What is called liquamen is thus made: the intestines of fish are thrown into a vessel, and are salted; and small fish, especially atherinae, or small mullets, or maenae, or lycostomi, or any small fish, are all salted in the same manner; and they are seasoned in the sun, and frequently turned; and when they have been seasoned in the heat, the garum is thus taken from them. A small basket of close texture is laid in the vessel filled with the small fish already mentioned, and the garum will flow into the basket; and they take up what has been percolated through the basket, which is called liquamen; and the remainder of the feculence is made into allec.

  –from the 10th century Byzantine manual Geōponika: Agricultural pursuits, Vol. II, pp. 299-300; translated from the Greek by Thomas Owen; London 1806.

Pliny the Elder and Isidore of Seville derive the Latin word garum from the Greek γαρός (garos), a food named by Aristophanes, Sophocles, and Aeschylus. Garos may have been a type of fish, or a fish sauce similar to garum. Pliny stated that garum was made from fish intestines, with salt, creating a liquor, the garum, and a sediment named (h)allec or allex.

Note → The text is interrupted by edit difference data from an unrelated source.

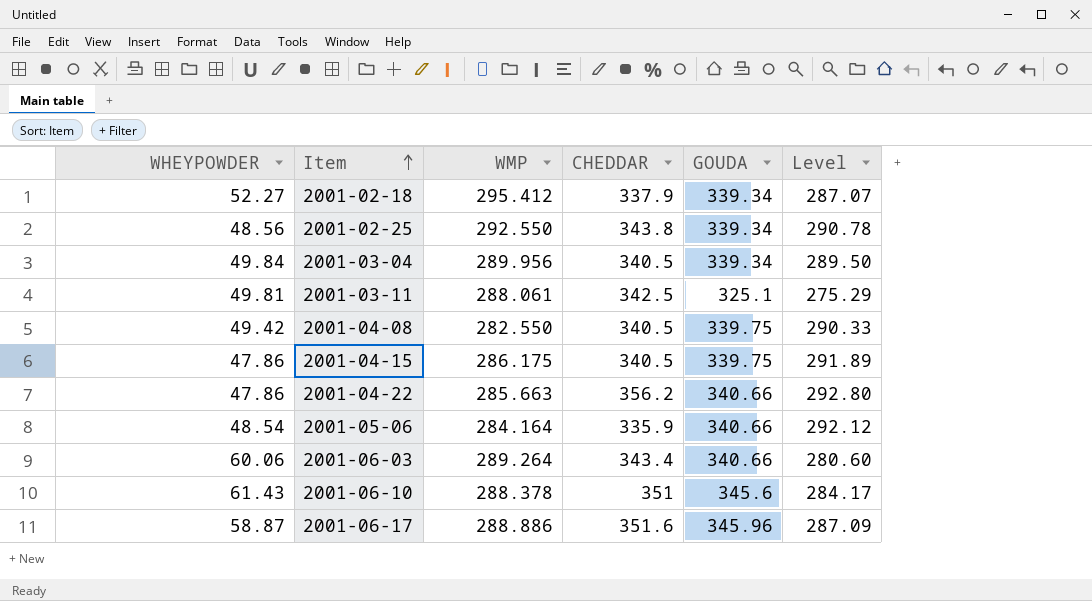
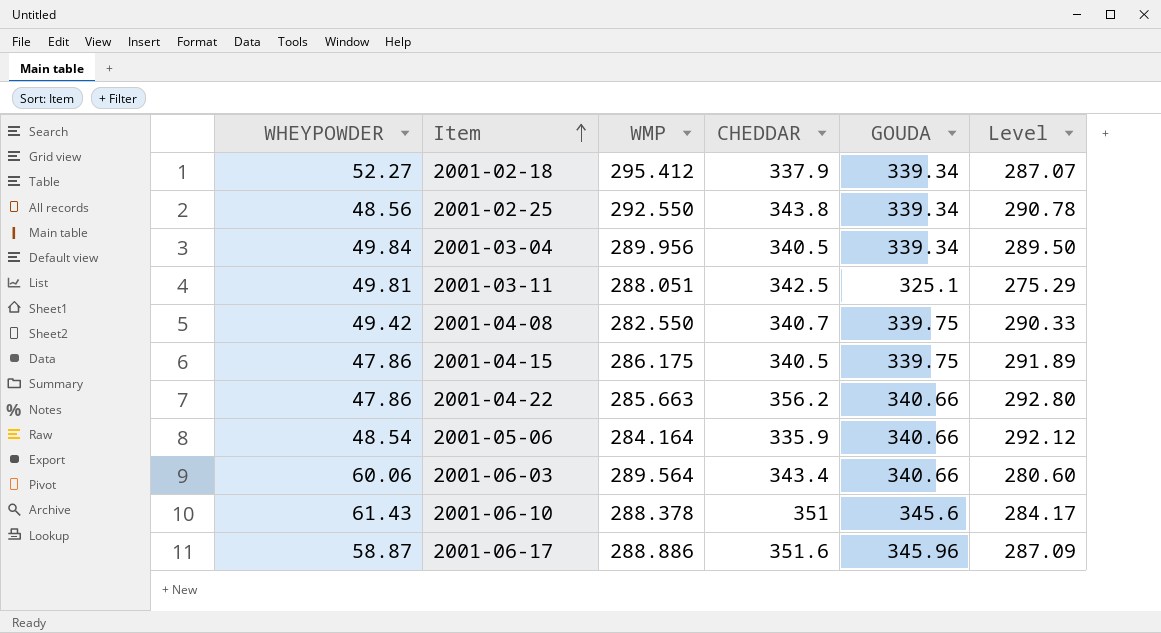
2001-03-11 | WMP: 288.061 -> 288.051
2001-04-08 | CHEDDAR: 340.5 -> 340.7
2001-06-03 | WMP: 289.264 -> 289.564

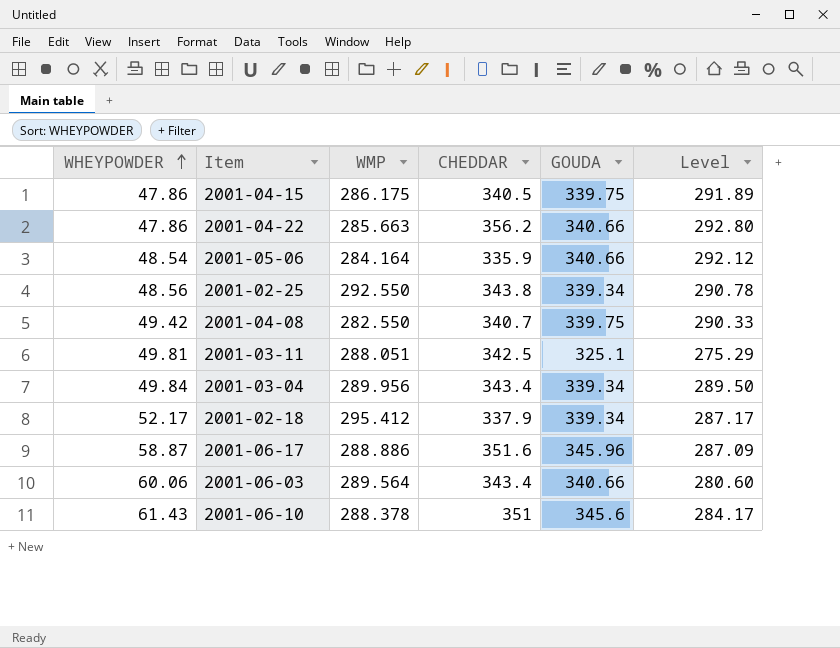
row order: Item ascending -> WHEYPOWDER ascending
2001-03-04 | CHEDDAR: 340.5 -> 343.4
2001-02-18 | WHEYPOWDER: 52.27 -> 52.17
2001-02-18 | Level: 287.07 -> 287.17

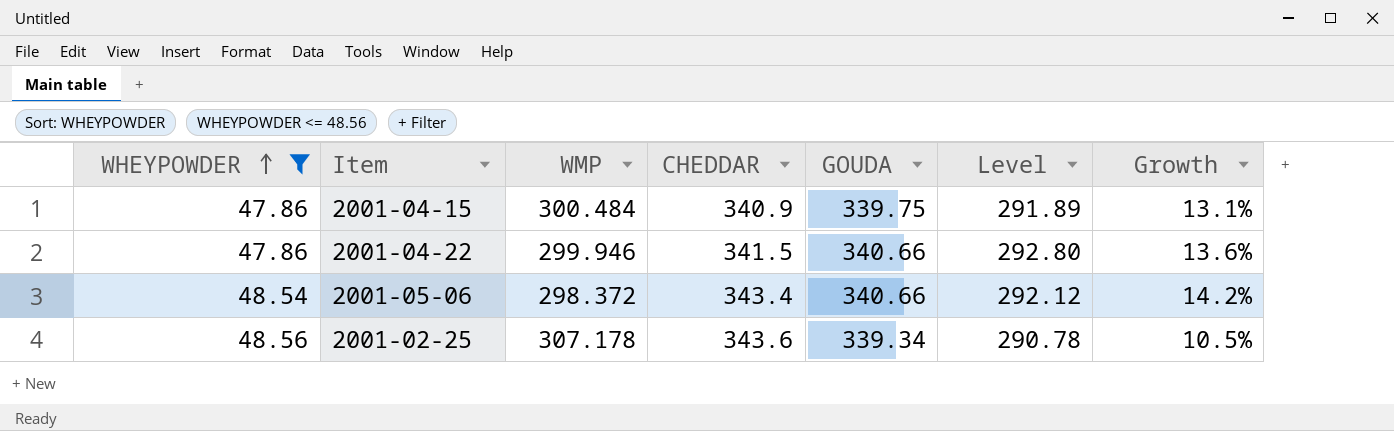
filter: none -> WHEYPOWDER <= 48.56
column Growth | formula: none -> ([GOUDA] - [WMP]) / [WMP]
2001-04-15 | WMP: 286.175 -> 300.484
2001-04-15 | CHEDDAR: 340.5 -> 340.9
2001-04-22 | WMP: 285.663 -> 299.946
2001-04-22 | CHEDDAR: 356.2 -> 341.5
2001-05-06 | WMP: 284.164 -> 298.372
2001-05-06 | CHEDDAR: 335.9 -> 343.4
2001-02-25 | WMP: 292.550 -> 307.178
2001-02-25 | CHEDDAR: 343.8 -> 343.6

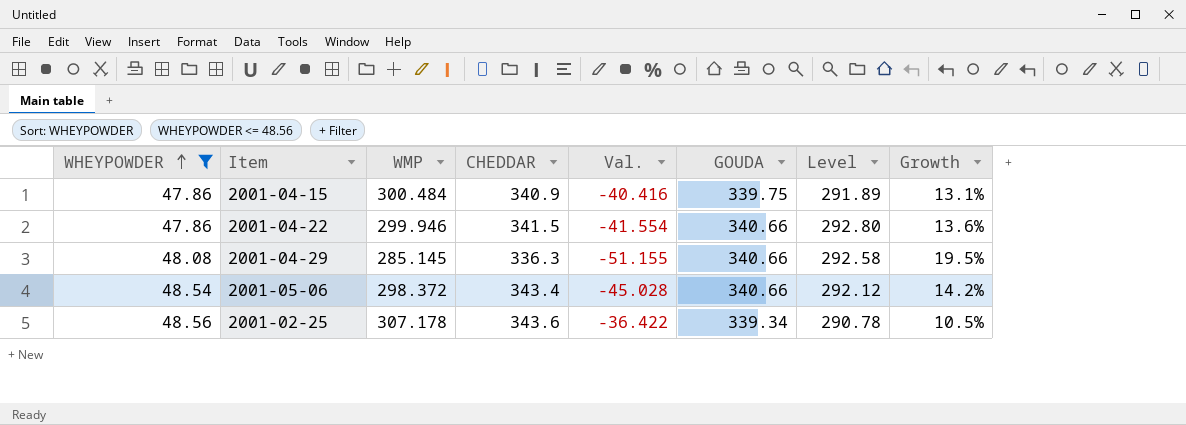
column Val. | formula: none -> [WMP] - [CHEDDAR]
row 2001-04-29: none -> 48.08 | 285.145 | 336.3 | -51.155 | 340.66 | 292.58 | 19.5%

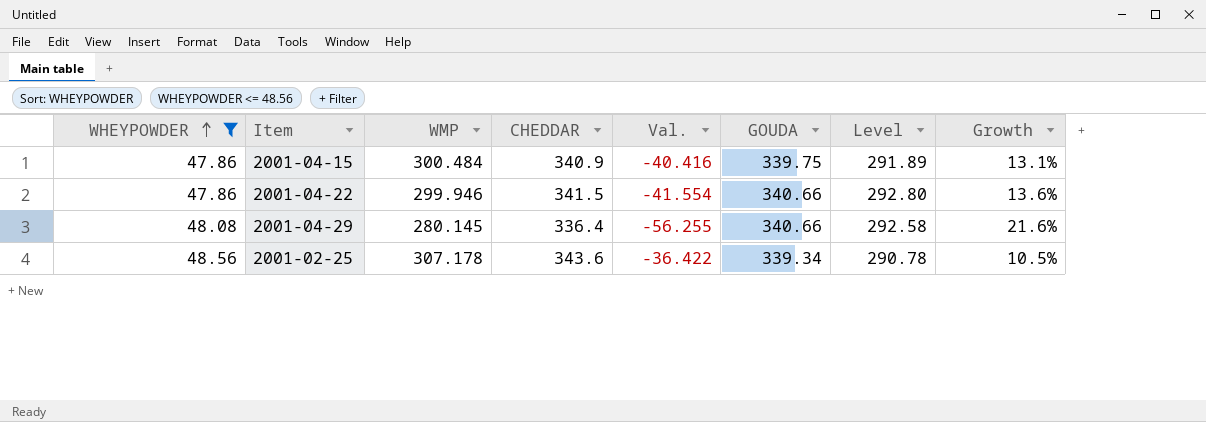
row 2001-05-06: 48.54 | 298.372 | 343.4 | -45.028 | 340.66 | 292.12 | 14.2% -> none
2001-04-29 | WMP: 285.145 -> 280.145
2001-04-29 | CHEDDAR: 336.3 -> 336.4
2001-04-29 | Val.: -51.155 -> -56.255
2001-04-29 | Growth: 19.5% -> 21.6%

A concentrated garum evaporated down to a thick paste with salt crystals was called muria; it would have been rich in protein, amino acids, minerals and B vitamins.

Like the modern fermented soy product soy sauce, fermented garum is rich in the natural amino acid monosodium glutamate, a source of umami flavoring. It was used along with murri in medieval Byzantine and Arab cuisine to give a savory flavor to dishes. Murri may well derive from garum.